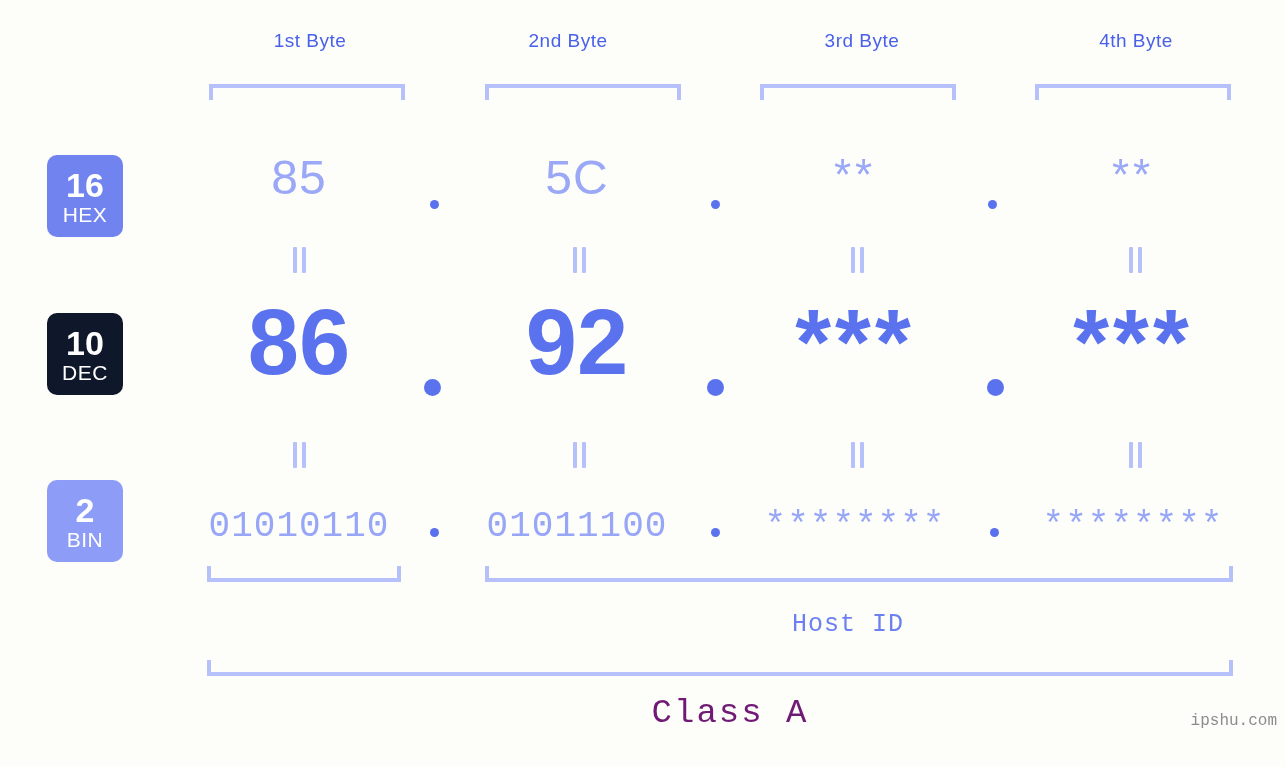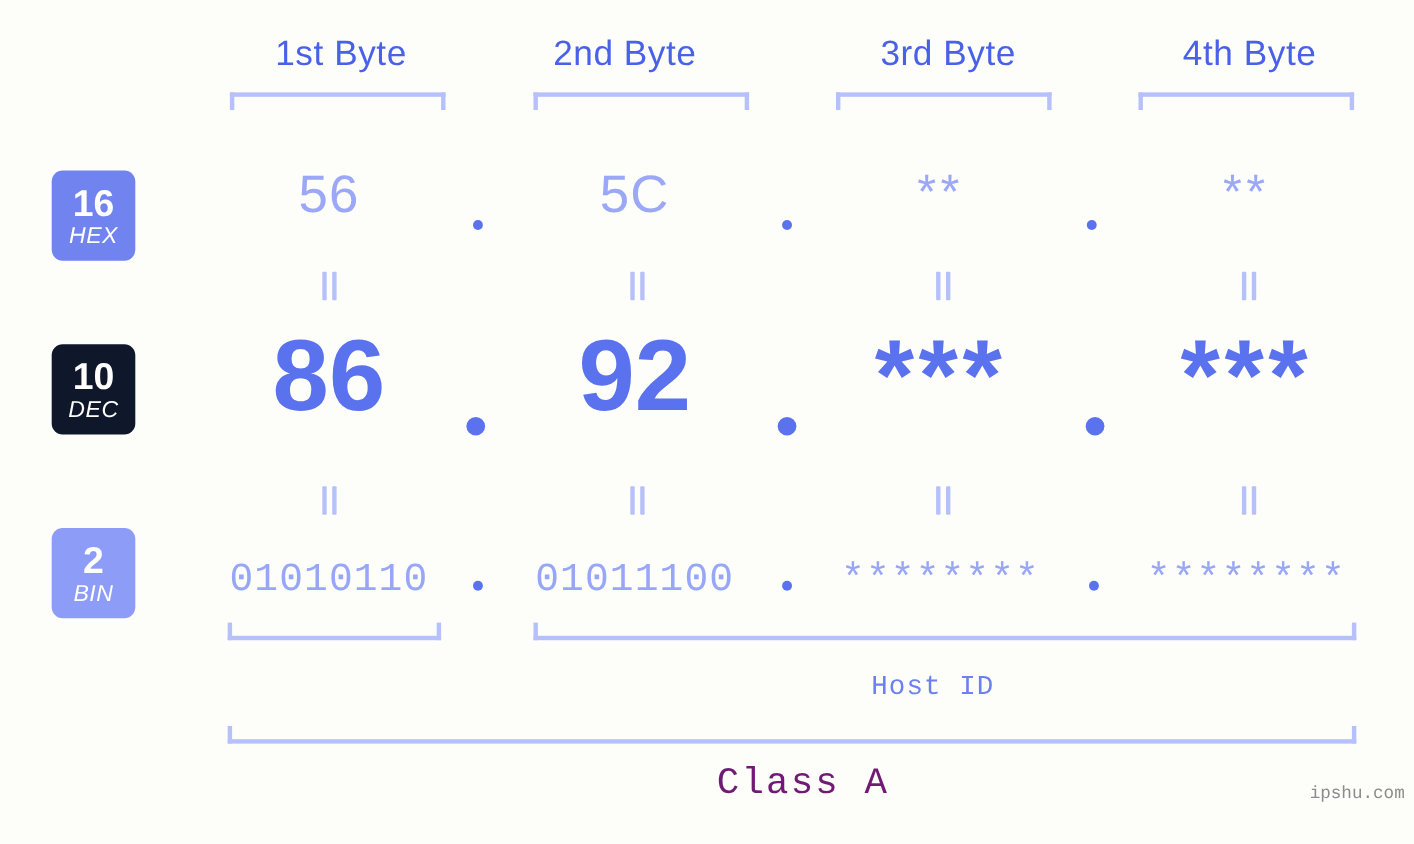"1st Byte" .byte-header { font-size: 32px -> 19px }
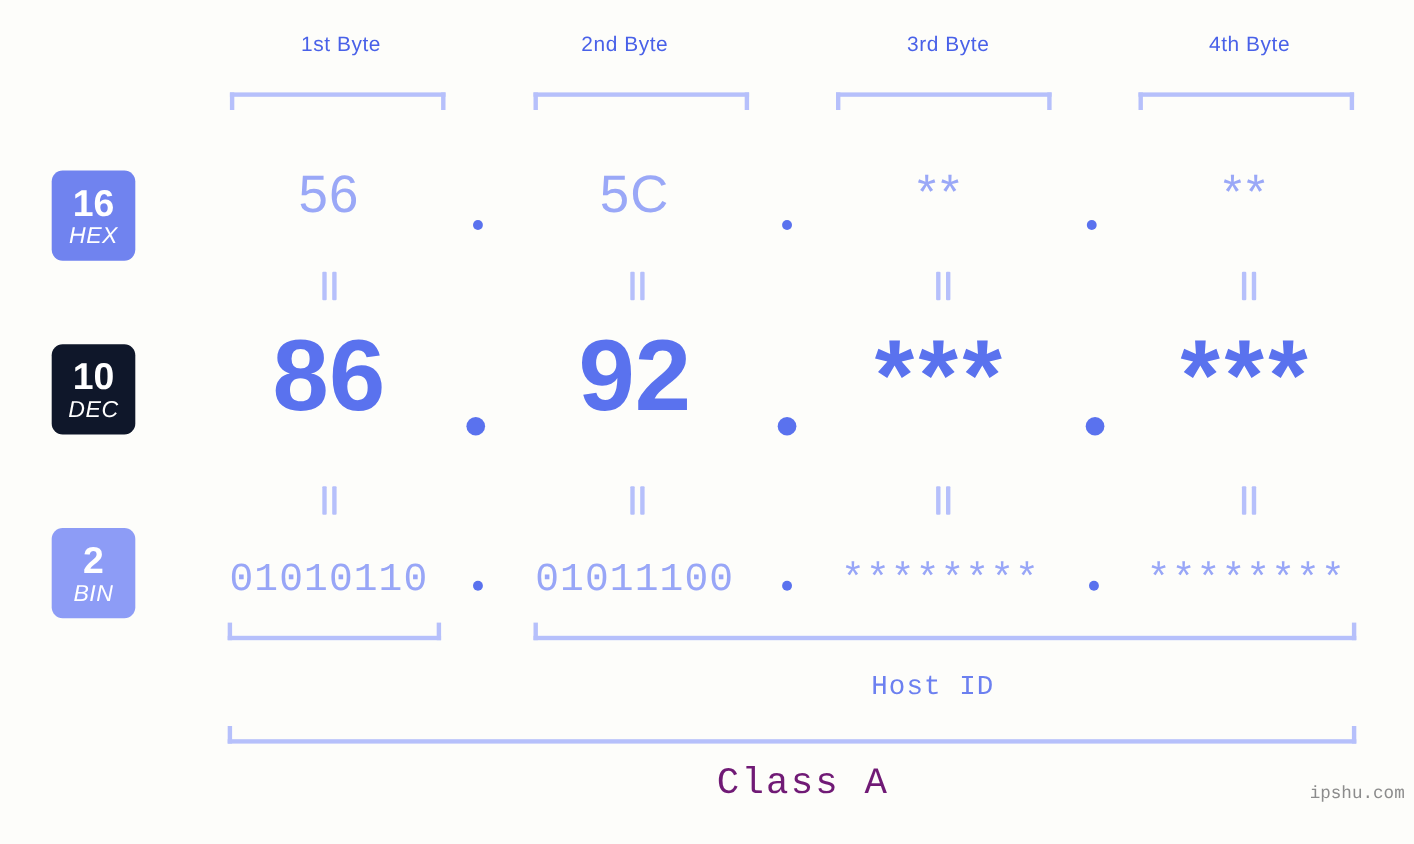"56" div.cell { text: 56 -> 85 }
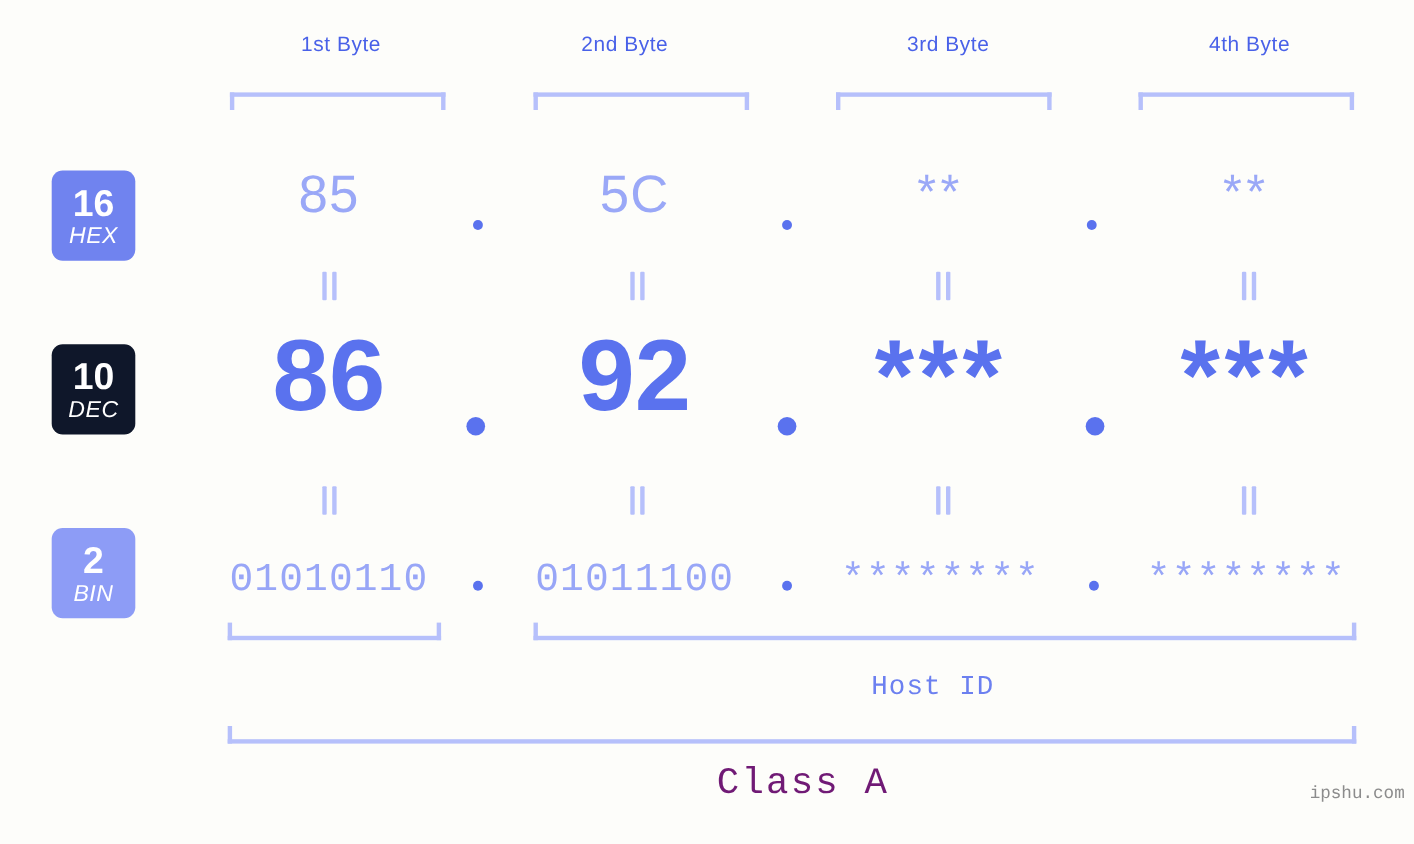"HEX" .badge .base { font-style: italic -> none }
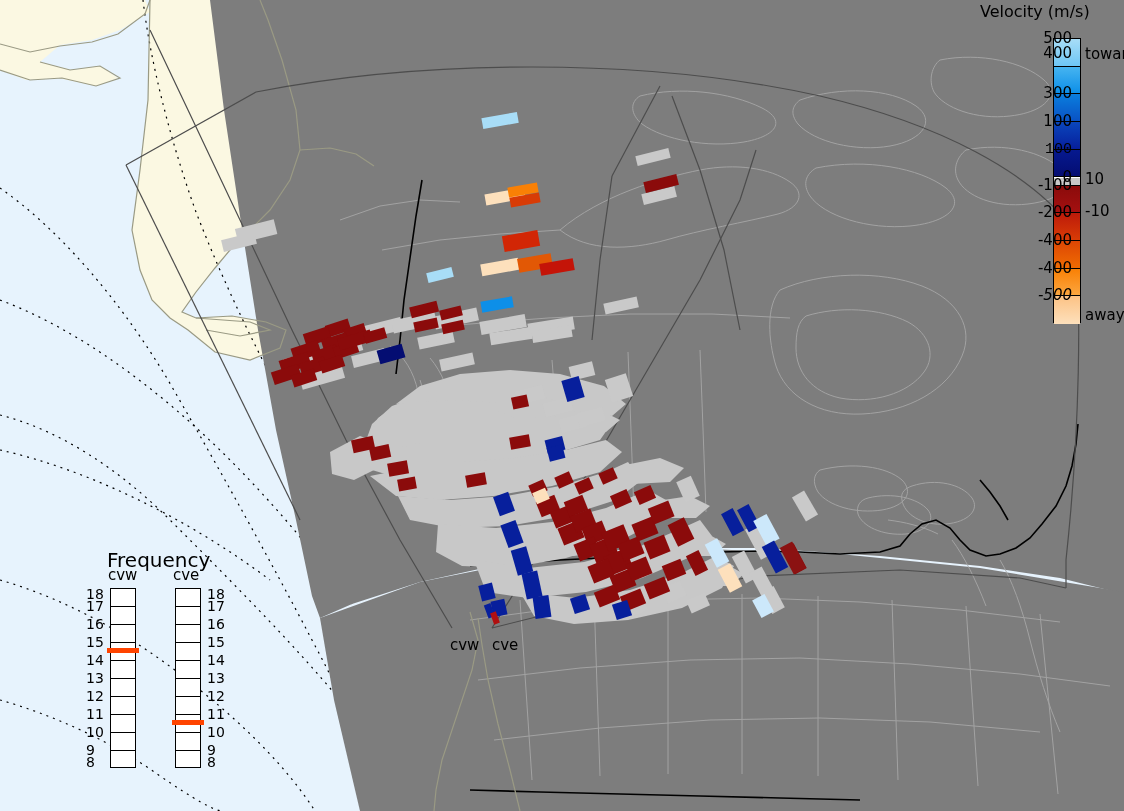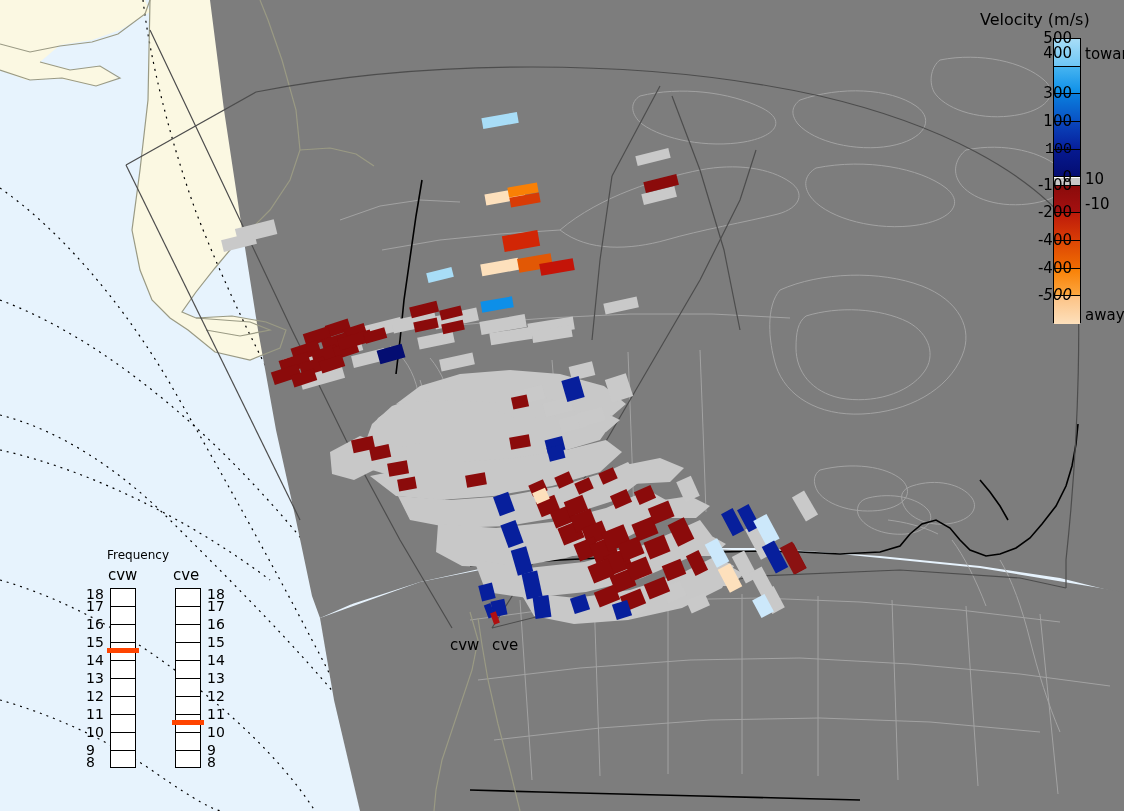"Velocity (m/s)" #vel-title { margin-top: 8px -> none }
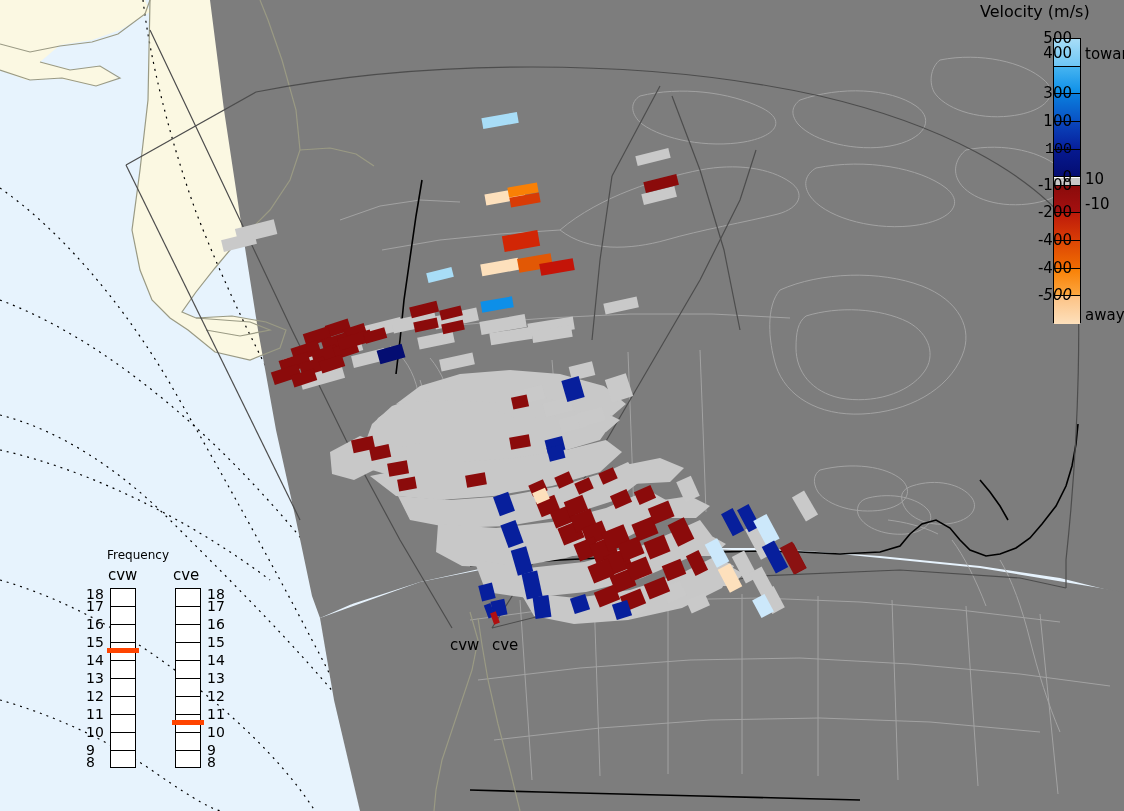"-10" div.vside { top: 204px -> 211px }
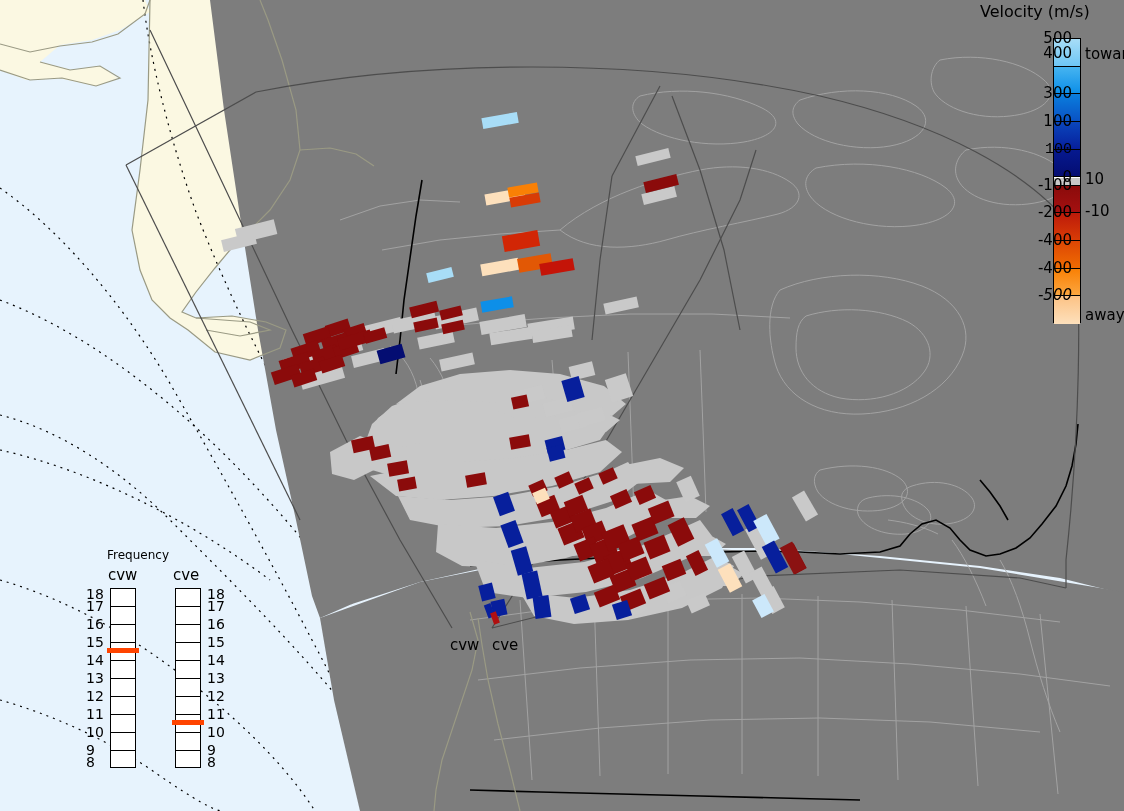"Frequency" #freq-title { font-size: 12px -> 20px }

——

> WHAT YOU SHOULD DO
Would you give the material back exactly, minus the pictures?

> RESULT OF THE EXERCISE
"1st Byte" .byte-header { font-size: 32px -> 19px }
"56" div.cell { text: 56 -> 85 }
"HEX" .badge .base { font-style: italic -> none }
"Velocity (m/s)" #vel-title { margin-top: 8px -> none }
"-10" div.vside { top: 204px -> 211px }
"Frequency" #freq-title { font-size: 12px -> 20px }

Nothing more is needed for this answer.